This will be mainly for the processors.
The CC will keep a local copy of the downloaded code and data
to enable failed cpus to be restarted.
This will also allow power-up reset to result in a working crate.
 
During reset initialisation
the CCACP will check that all components are active.
Then relevant information will be passed to defined data regions
in each processor.
This information will enable the various processors in the crate
to communicate as necessary.
Once all the components in a crate have been initialised
then messages will be sent to activate each component.
 
{\bf Intra-crate communications}
 
We require efficient message passing communication
between all cpus within a crate.
Ideally it would be good if the same method applied to all cpus.
However, this is not very easy as there is no VME standard
mechanism for message passing.
We have to invent one (or two!).
 
The whole system has to be studied as to message passing requirements.
For example, can we assume that there will be only one message
outstanding between any two processors.
In the case of the input interface controller and a processing
cpu, will there only be one data block message and no control
messages simultaneously ?
Do we need a priority system for the CCACP to interrupt
data transfer activity ?
 
A further investigation revolves around whether interrupts
are necessary to inform the recipient of a message arrival.
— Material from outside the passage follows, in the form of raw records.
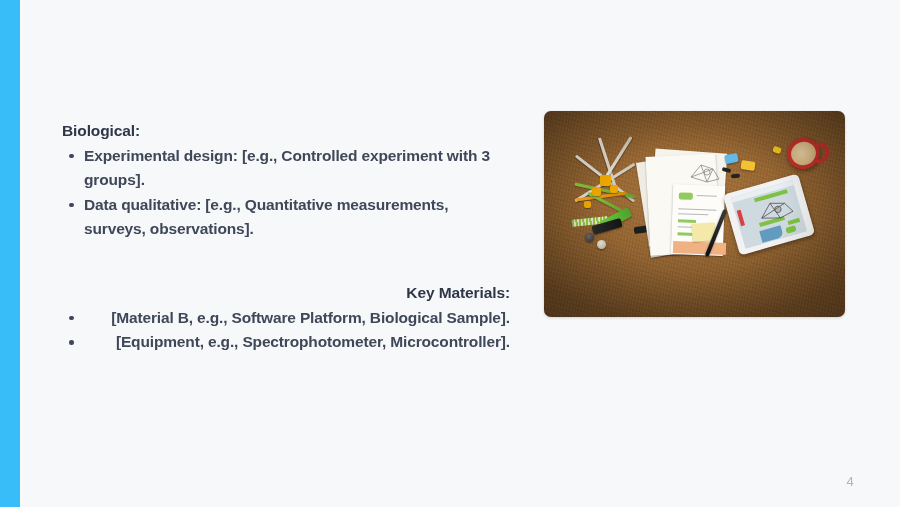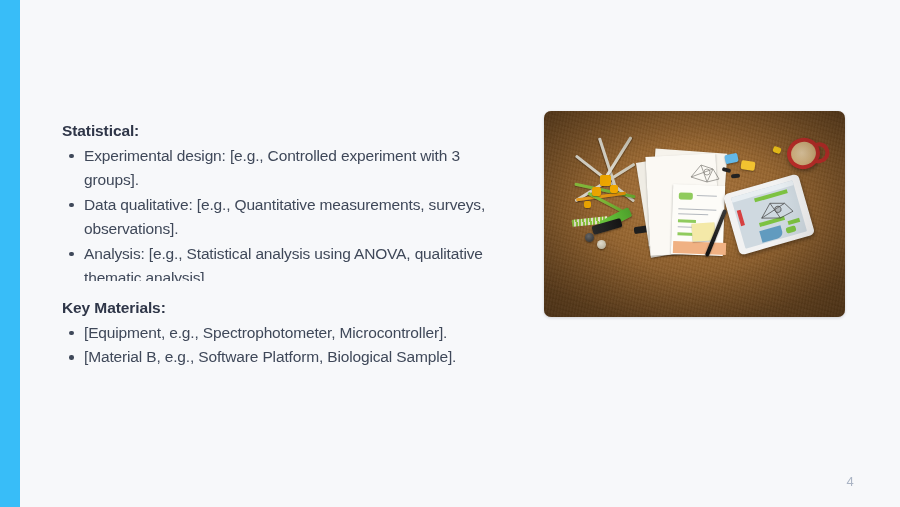--- a/index.html
+++ b/index.html
@@ -280,7 +280,7 @@
   <div class="content-col">
 
     <div class="methodology-group">
-      <div class="block-heading">Statistical:</div>
+      <div class="block-heading">Biological:</div>
       <ul class="bullets">
         <li>Experimental design: [e.g., Controlled experiment with 3 groups].</li>
         <li>Data qualitative: [e.g., Quantitative measurements, surveys, observations].</li>

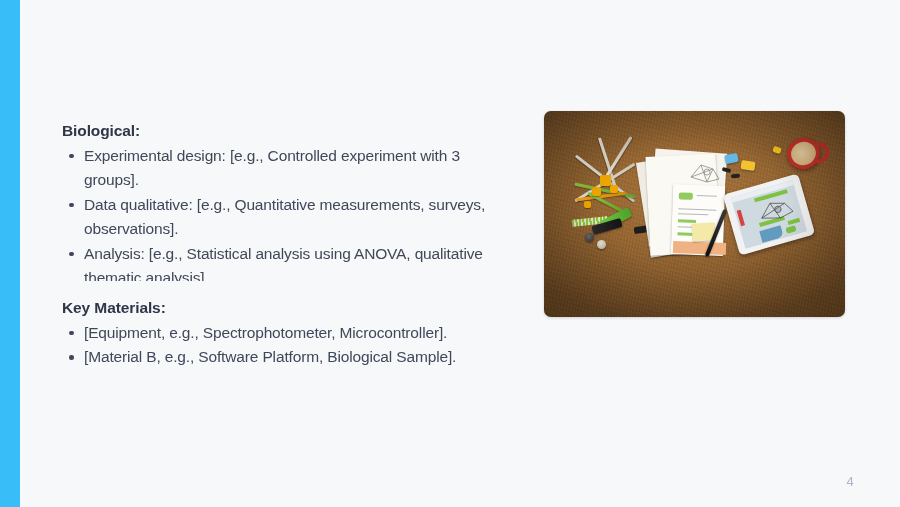--- a/index.html
+++ b/index.html
@@ -75,6 +75,7 @@
     color: #3f4859;
     letter-spacing: -0.15px;
     margin-bottom: 0px;
+    font-weight: bold;
   }
 
   ul.bullets li::before {

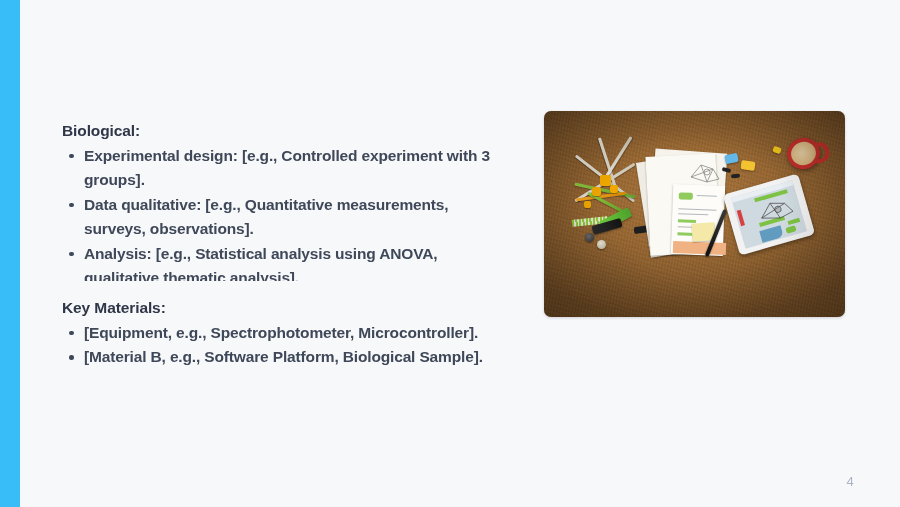--- a/index.html
+++ b/index.html
@@ -285,7 +285,6 @@
       <ul class="bullets">
         <li>Experimental design: [e.g., Controlled experiment with 3 groups].</li>
         <li>Data qualitative: [e.g., Quantitative measurements, surveys, observations].</li>
-        <li>Analysis: [e.g., Statistical analysis using ANOVA, qualitative thematic analysis].</li>
       </ul>
     </div>
 

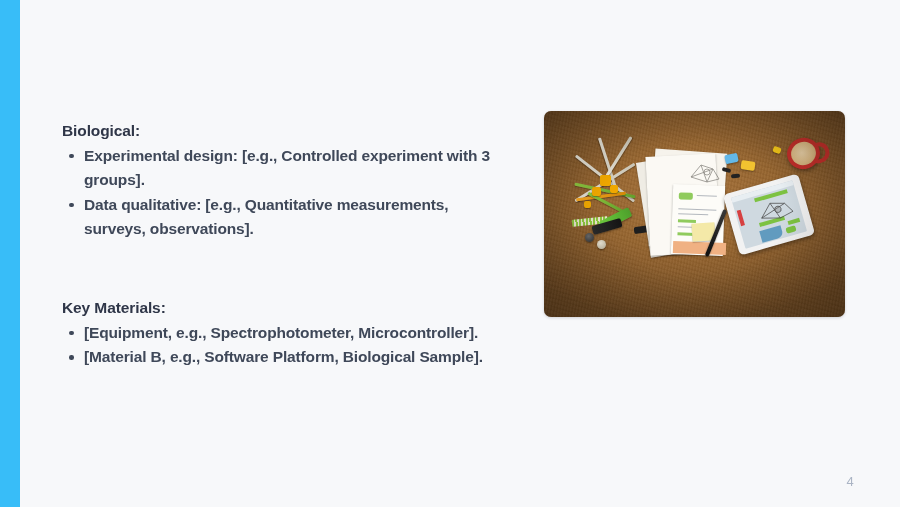--- a/index.html
+++ b/index.html
@@ -96,7 +96,8 @@
   }
 
   .materials-group {
-    margin-top: 17px;
+    margin-top: 2px;
+    text-align: right;
   }
 
   

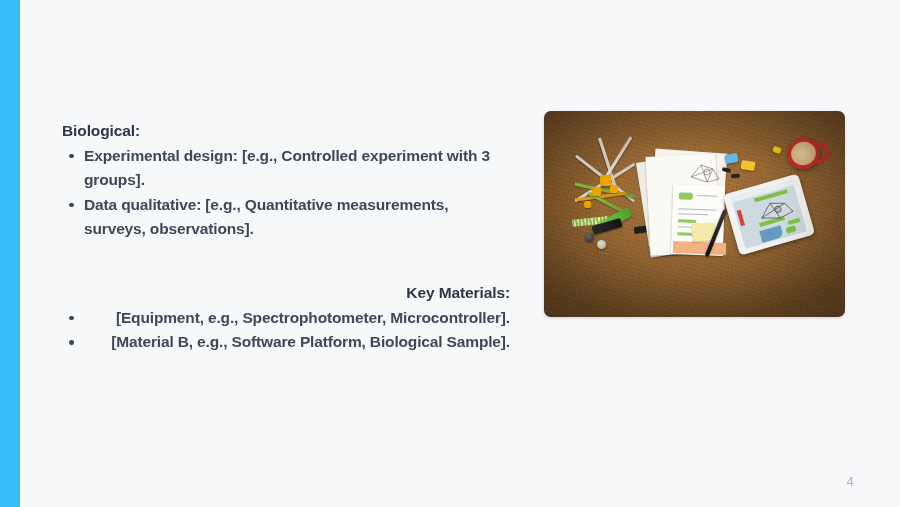--- a/index.html
+++ b/index.html
@@ -292,8 +292,8 @@
     <div class="materials-group">
       <div class="block-heading">Key Materials:</div>
       <ul class="bullets">
+        <li>[Material B, e.g., Software Platform, Biological Sample].</li>
         <li>[Equipment, e.g., Spectrophotometer, Microcontroller].</li>
-        <li>[Material B, e.g., Software Platform, Biological Sample].</li>
       </ul>
     </div>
The usual form this would take would be a mailbox interrupt.
However, the cpu boards under consideration do not support
a "true" mailbox interrupt (i.e. writing data to a location
in dual-ported memory).
A more generally available capability involves writing to a
globally visible control register on the remote board in 
order to generate an interrupt.
In this case the data has to be written separately to agreed
locations in dual-ported memory.
It should be noted that boards that support the "true" mailbox
interrupt can also be used in this manner.
 
{\bf I/O interfaces}
 
Each interface subsystem will be under the control of one cpu only.
The input interface to the Event Builder will be the HSM8170 
controlled by a FIC8230.
The output interface of the Event Builder and the input
interface of the Sorter will be fibre optic in nature, the particular
boards as yet undecided.
The output interface of the Sorter is the connection to the
tape server.
At Daresbury this will be a
parallel interface to the GEC, the details of which are not yet
fixed.
 
All of the interface controller cpus will be coded in the same
style.
The code will divide into three sections.
There will be a cpu board specific initialisation section.
There will be an interface specific control section.
Finally, there will be a section that communicates with the
CCACP for control and with the processing cpus for data 
transfers.
 
The design of the Event Builder and the VME Sorter
necessitate that all interfaces except the output interface of the
Event Builder be connected to VSB.
The input interface to the Event Builder requires data transfer
over VSBbus to optimise transfer rates.
Both interfaces in the Sorter require transfers over VSBbus
to free VMEbus for spectrum access.
 
Whilst VSB will be necessary for data transfer reasons,
it is expected that all control communication will be via VMEbus.
 
{\bf Input Interface - Processor transfers}
 
The FIC8230 (a contender for both input interfaces)
will transfer data blocks to the processors by DMA.
Making the interface controller as opposed to the processors
responsible for the data transfers
will be the most efficient way.
This leaves the processors free to do only what they are supposed
to do - process data.
 
Therefore, to be efficient, the interface controller must be
allowed to transfer a data block to a processor
whilst it is already processing a previous block.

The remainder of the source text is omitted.